Requirement
The reply should hold every entry exactly as written and none of the pictures.

Material provided
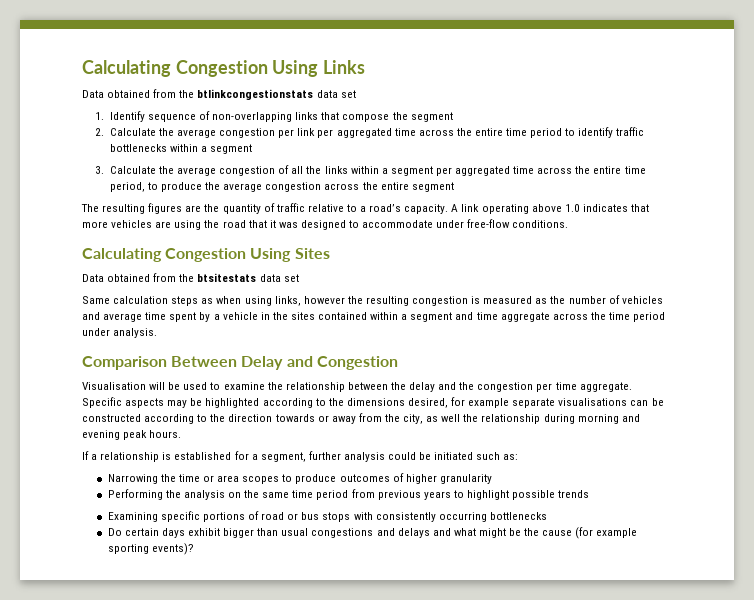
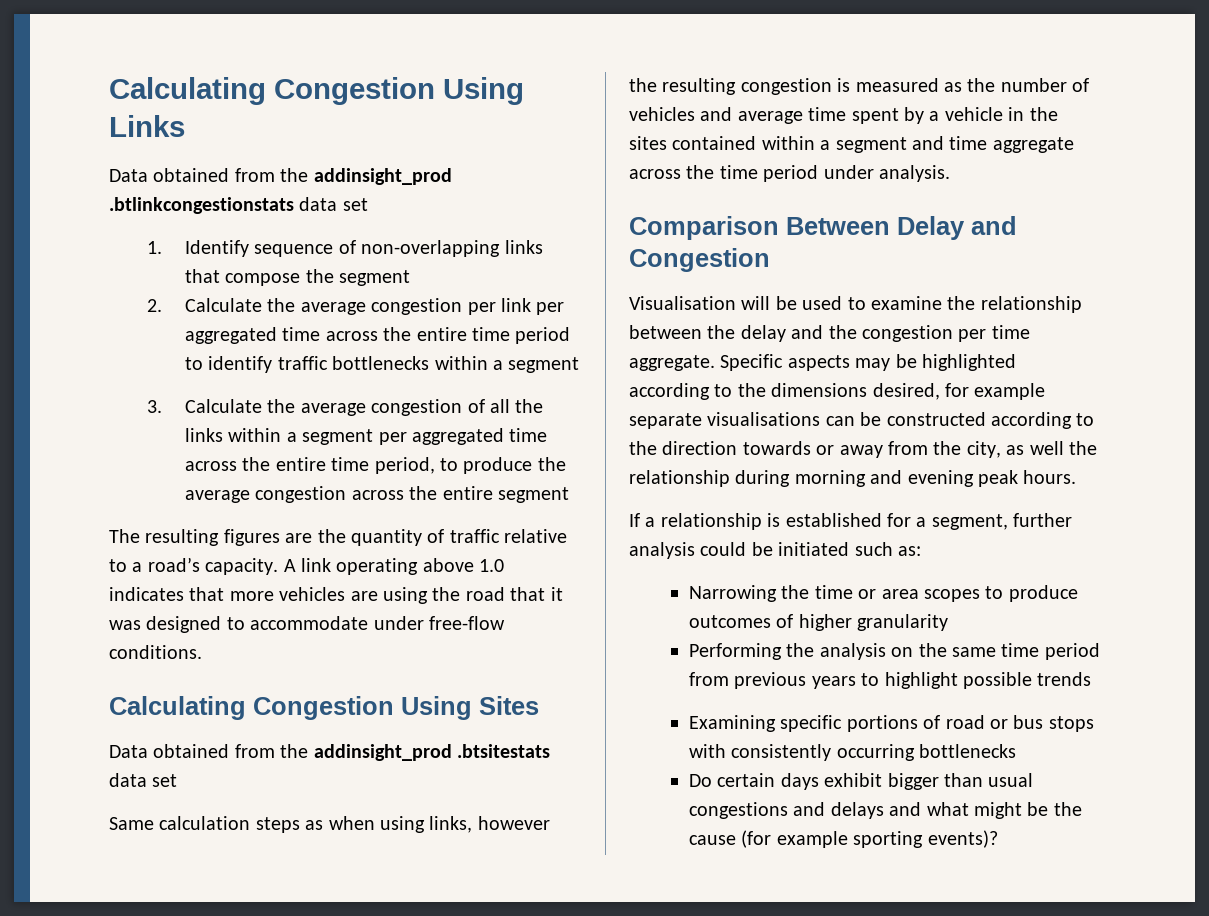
- Data obtained from the btlinkcongestionstats data set
+ Data obtained from the addinsight_prod .btlinkcongestionstats data set
- Data obtained from the btsitestats data set
+ Data obtained from the addinsight_prod .btsitestats data set

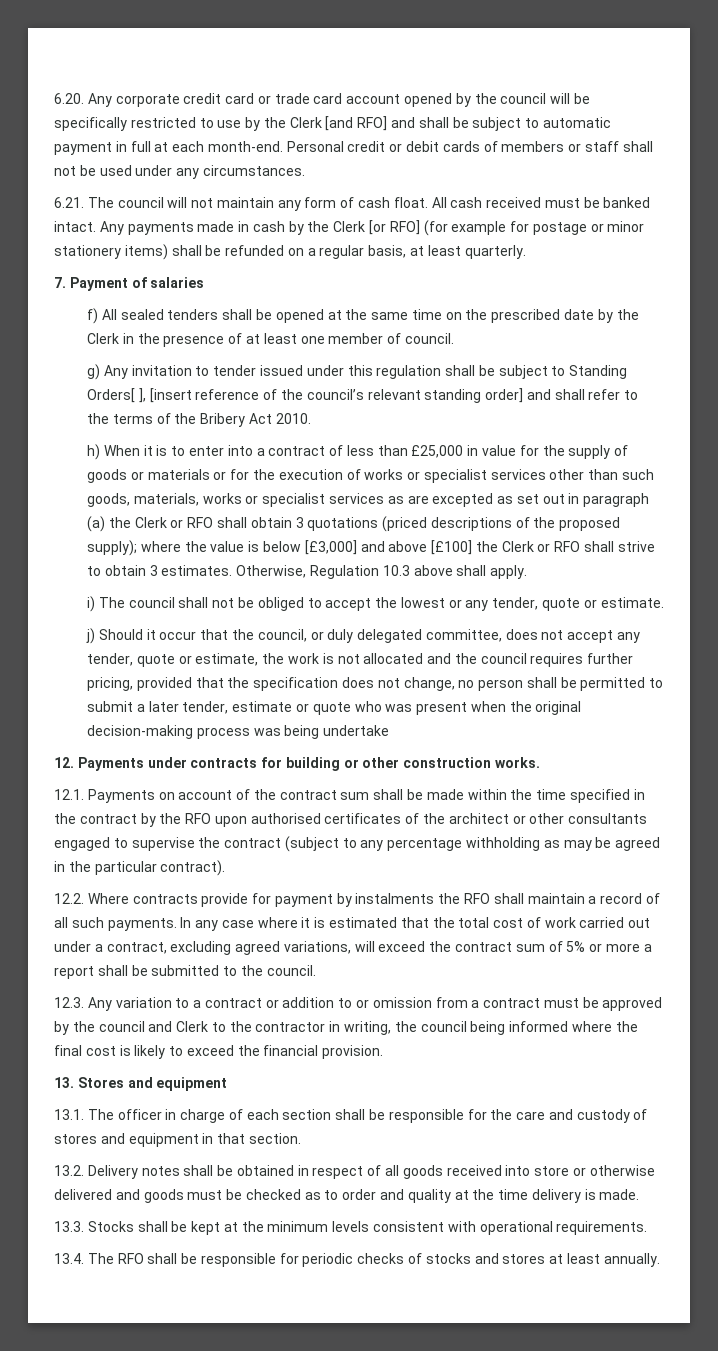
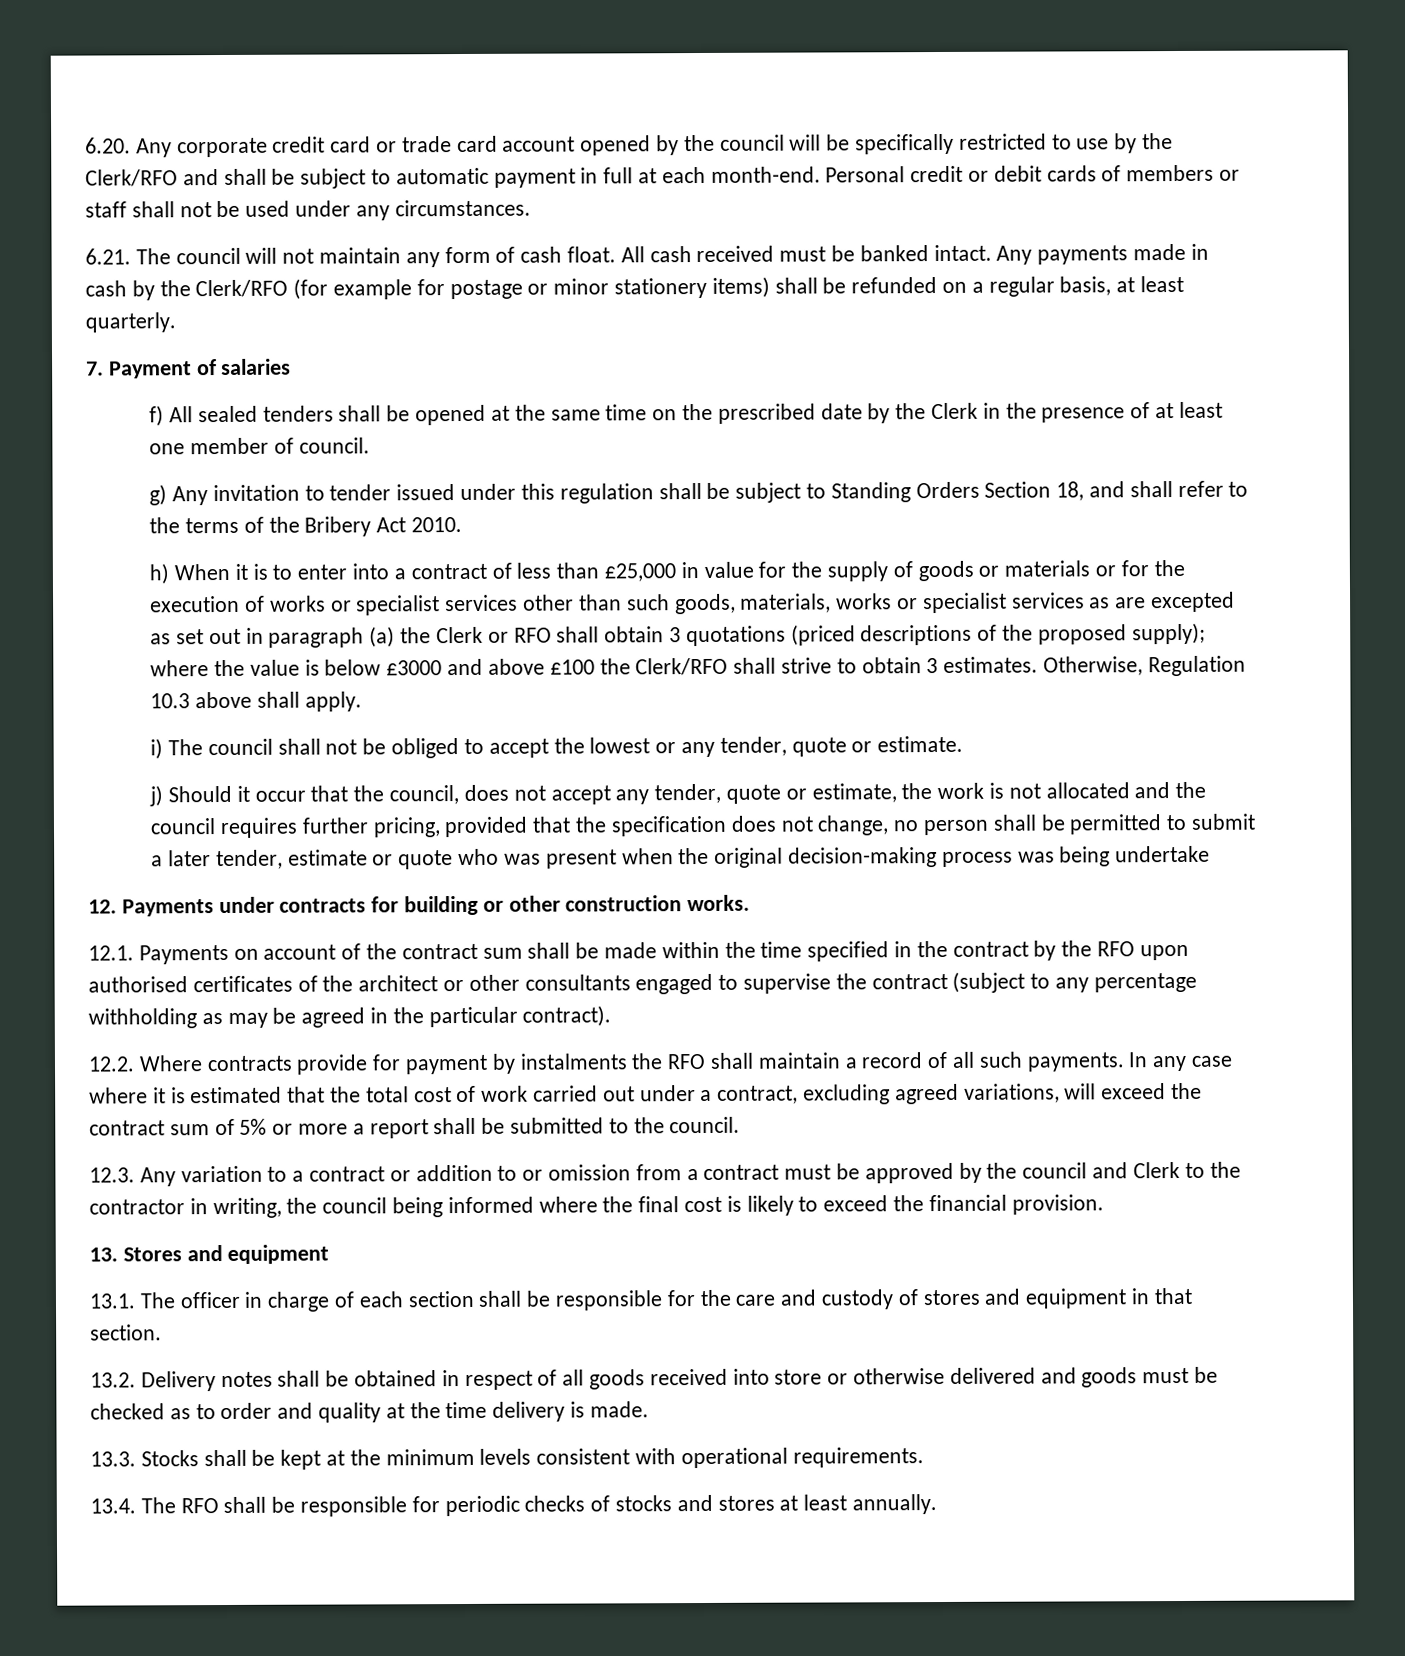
- 6.20. Any corporate credit card or trade card account opened by the council will be specifically restricted to use by the Clerk [and RFO] and shall be subject to automatic payment in full at each month-end.
+ 6.20. Any corporate credit card or trade card account opened by the council will be specifically restricted to use by the Clerk/RFO and shall be subject to automatic payment in full at each month-end.
- Any payments made in cash by the Clerk [or RFO] (for example for postage or minor stationery items) shall be refunded on a regular basis, at least quarterly.
+ Any payments made in cash by the Clerk/RFO (for example for postage or minor stationery items) shall be refunded on a regular basis, at least quarterly.
- g) Any invitation to tender issued under this regulation shall be subject to Standing Orders[ ], [insert reference of the council’s relevant standing order] and shall refer to the terms of the Bribery Act 2010.
+ g) Any invitation to tender issued under this regulation shall be subject to Standing Orders Section 18, and shall refer to the terms of the Bribery Act 2010.
- where the value is below [£3,000] and above [£100] the Clerk or RFO shall strive to obtain 3 estimates.
+ where the value is below £3000 and above £100 the Clerk/RFO shall strive to obtain 3 estimates.
- j) Should it occur that the council, or duly delegated committee, does not accept any tender, quote or estimate, the work is not allocated and the council requires further pricing, provided that the specification does not change, no person shall be permitted to submit a later tender, estimate or quote who was present when the original decision-making process was being undertake
+ j) Should it occur that the council, does not accept any tender, quote or estimate, the work is not allocated and the council requires further pricing, provided that the specification does not change, no person shall be permitted to submit a later tender, estimate or quote who was present when the original decision-making process was being undertake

Your response
- Data obtained from the btlinkcongestionstats data set
+ Data obtained from the addinsight_prod .btlinkcongestionstats data set
- Data obtained from the btsitestats data set
+ Data obtained from the addinsight_prod .btsitestats data set

- 6.20. Any corporate credit card or trade card account opened by the council will be specifically restricted to use by the Clerk [and RFO] and shall be subject to automatic payment in full at each month-end.
+ 6.20. Any corporate credit card or trade card account opened by the council will be specifically restricted to use by the Clerk/RFO and shall be subject to automatic payment in full at each month-end.
- Any payments made in cash by the Clerk [or RFO] (for example for postage or minor stationery items) shall be refunded on a regular basis, at least quarterly.
+ Any payments made in cash by the Clerk/RFO (for example for postage or minor stationery items) shall be refunded on a regular basis, at least quarterly.
- g) Any invitation to tender issued under this regulation shall be subject to Standing Orders[ ], [insert reference of the council’s relevant standing order] and shall refer to the terms of the Bribery Act 2010.
+ g) Any invitation to tender issued under this regulation shall be subject to Standing Orders Section 18, and shall refer to the terms of the Bribery Act 2010.
- where the value is below [£3,000] and above [£100] the Clerk or RFO shall strive to obtain 3 estimates.
+ where the value is below £3000 and above £100 the Clerk/RFO shall strive to obtain 3 estimates.
- j) Should it occur that the council, or duly delegated committee, does not accept any tender, quote or estimate, the work is not allocated and the council requires further pricing, provided that the specification does not change, no person shall be permitted to submit a later tender, estimate or quote who was present when the original decision-making process was being undertake
+ j) Should it occur that the council, does not accept any tender, quote or estimate, the work is not allocated and the council requires further pricing, provided that the specification does not change, no person shall be permitted to submit a later tender, estimate or quote who was present when the original decision-making process was being undertake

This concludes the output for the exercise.